The vast expanse of the Earth’s oceans makes finding a new species like finding a needle in a haystack. In fact, finding a needle in a haystack may be easier than finding a new species of octocoral in the Pacific Ocean. But Gary Williams with the California Academy of Sciences has recently found not only one but two new species, including a new genus of octocoral. In a recent paper published in the journal Zookeys, Williams provides a taxonomic assessment of two new colorful species of soft coral and a new genus to accommodate a bright red sea fan.

To date, more than 3,000 species of octocoral have been described. Octocoral have a unique symmetrical design, with eight tentacles and eight divisions in the body cavity. Like many other groups of corals, octocoral have a complex lifecycle, which includes a plankton phase in which they move about until they begin their stationary polyp phase. During the polyp phase, they live in complex colonies. Their colonies can be found in the oceans of the world in many different shapes, colors, and sizes. The octocoral Williams describes reside in the cold waters of the west coast of North America.

Pale-orange polyps of the new species Cryptophyton jedsmithi. Photo by: Jeff Goddard

The west coast of North America is thought to be well explored–with an abundance of manuals and field guides available–making the new species described by Williams all the more surprising.

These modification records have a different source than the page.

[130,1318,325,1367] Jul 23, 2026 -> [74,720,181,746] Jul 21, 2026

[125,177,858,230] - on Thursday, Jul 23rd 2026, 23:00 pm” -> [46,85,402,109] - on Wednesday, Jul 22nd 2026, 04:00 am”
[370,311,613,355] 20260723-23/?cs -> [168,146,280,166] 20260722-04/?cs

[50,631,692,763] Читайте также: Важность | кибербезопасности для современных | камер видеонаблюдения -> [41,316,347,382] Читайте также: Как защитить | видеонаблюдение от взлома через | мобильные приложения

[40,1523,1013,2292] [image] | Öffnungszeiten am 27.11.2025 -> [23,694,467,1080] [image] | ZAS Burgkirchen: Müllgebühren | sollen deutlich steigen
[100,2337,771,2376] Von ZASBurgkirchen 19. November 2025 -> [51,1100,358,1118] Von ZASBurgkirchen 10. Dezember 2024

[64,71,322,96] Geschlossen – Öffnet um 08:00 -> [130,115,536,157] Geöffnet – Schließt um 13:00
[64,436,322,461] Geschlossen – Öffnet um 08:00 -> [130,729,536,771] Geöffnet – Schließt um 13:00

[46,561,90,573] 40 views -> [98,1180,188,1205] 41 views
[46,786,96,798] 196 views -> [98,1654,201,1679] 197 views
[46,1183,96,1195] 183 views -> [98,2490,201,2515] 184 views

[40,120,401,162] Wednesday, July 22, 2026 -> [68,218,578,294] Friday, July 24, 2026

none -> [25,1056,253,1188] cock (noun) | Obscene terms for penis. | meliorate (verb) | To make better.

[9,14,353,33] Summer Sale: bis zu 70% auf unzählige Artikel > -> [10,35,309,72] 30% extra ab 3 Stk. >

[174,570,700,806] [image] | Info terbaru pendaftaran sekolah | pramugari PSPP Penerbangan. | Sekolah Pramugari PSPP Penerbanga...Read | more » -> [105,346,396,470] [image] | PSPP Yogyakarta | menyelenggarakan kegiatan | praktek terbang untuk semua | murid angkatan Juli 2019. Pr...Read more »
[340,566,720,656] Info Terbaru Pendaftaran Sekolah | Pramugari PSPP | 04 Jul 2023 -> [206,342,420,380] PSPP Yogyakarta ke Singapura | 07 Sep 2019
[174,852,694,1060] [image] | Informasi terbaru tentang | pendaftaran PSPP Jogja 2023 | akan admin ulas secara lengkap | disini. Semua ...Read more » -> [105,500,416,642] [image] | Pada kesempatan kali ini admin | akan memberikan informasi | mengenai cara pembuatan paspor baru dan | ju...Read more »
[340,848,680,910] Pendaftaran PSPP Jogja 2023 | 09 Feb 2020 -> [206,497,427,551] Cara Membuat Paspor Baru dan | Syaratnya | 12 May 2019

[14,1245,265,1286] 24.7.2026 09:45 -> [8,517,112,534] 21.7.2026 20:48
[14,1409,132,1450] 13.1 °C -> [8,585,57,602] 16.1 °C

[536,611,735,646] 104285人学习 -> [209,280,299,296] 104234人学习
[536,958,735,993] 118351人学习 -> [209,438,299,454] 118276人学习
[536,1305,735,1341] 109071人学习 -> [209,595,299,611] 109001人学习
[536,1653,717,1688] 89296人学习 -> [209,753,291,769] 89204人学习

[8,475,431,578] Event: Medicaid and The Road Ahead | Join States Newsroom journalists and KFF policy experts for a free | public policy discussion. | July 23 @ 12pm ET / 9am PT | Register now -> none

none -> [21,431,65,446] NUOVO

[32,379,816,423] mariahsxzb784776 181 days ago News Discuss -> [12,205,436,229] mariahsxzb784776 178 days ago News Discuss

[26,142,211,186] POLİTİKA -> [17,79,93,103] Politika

“It is remarkable that in a region previously thought to be as familiar and well known as the west coast of North America – with its numerous large urban centers and major marine laboratories – revisionary systematics are not only still possible, but essential for our understanding of global biodiversity,” Williams says.

Pink polyps of new species. Photo by: Marc Chamberlain

Pink polyps of new species. Photo by: Marc Chamberlain

Cryptophyton jedsmithiis the first species described in the paper. This pale orange soft coral was found under a boulder in the low rocky intertidal zone in San Diego, California.

Another new species (Gersemia lambi) was found in the shallow subtidal region from Alaska to central British Columbia, Canada at a depth of 9-20 meters. The color of the colony is pink to reddish with orange oral discs.

Photograph of new genus Chromoplexaura at 83 meters in depth. Photo by: NOAA

The study also describes a new genus for a bright red sea fan (Chromoplexaura marki), providing the species with a valid taxonomic designation for the first time. This species was previously included in a tropical Indo-Pacific genus, but the new genus inhabits the Gulf of the Farallones National Marine Sanctuary near San Francisco, California.

It is these types of unexpected discoveries in presumably well-explored areas of the world that keep expanding our understanding of global biodiversity. Finding a needle in a haystack can be a daunting task, but the diligent work of scientists around the world continue to uncover the hidden diversity of Earth.

CITATION: Williams GC (2013) New Taxa and revisionary systematics of alcyonacean octocorals from the Pacific Coast of North America (Cnidaria, Anthozoa). ZooKeys 283: 15.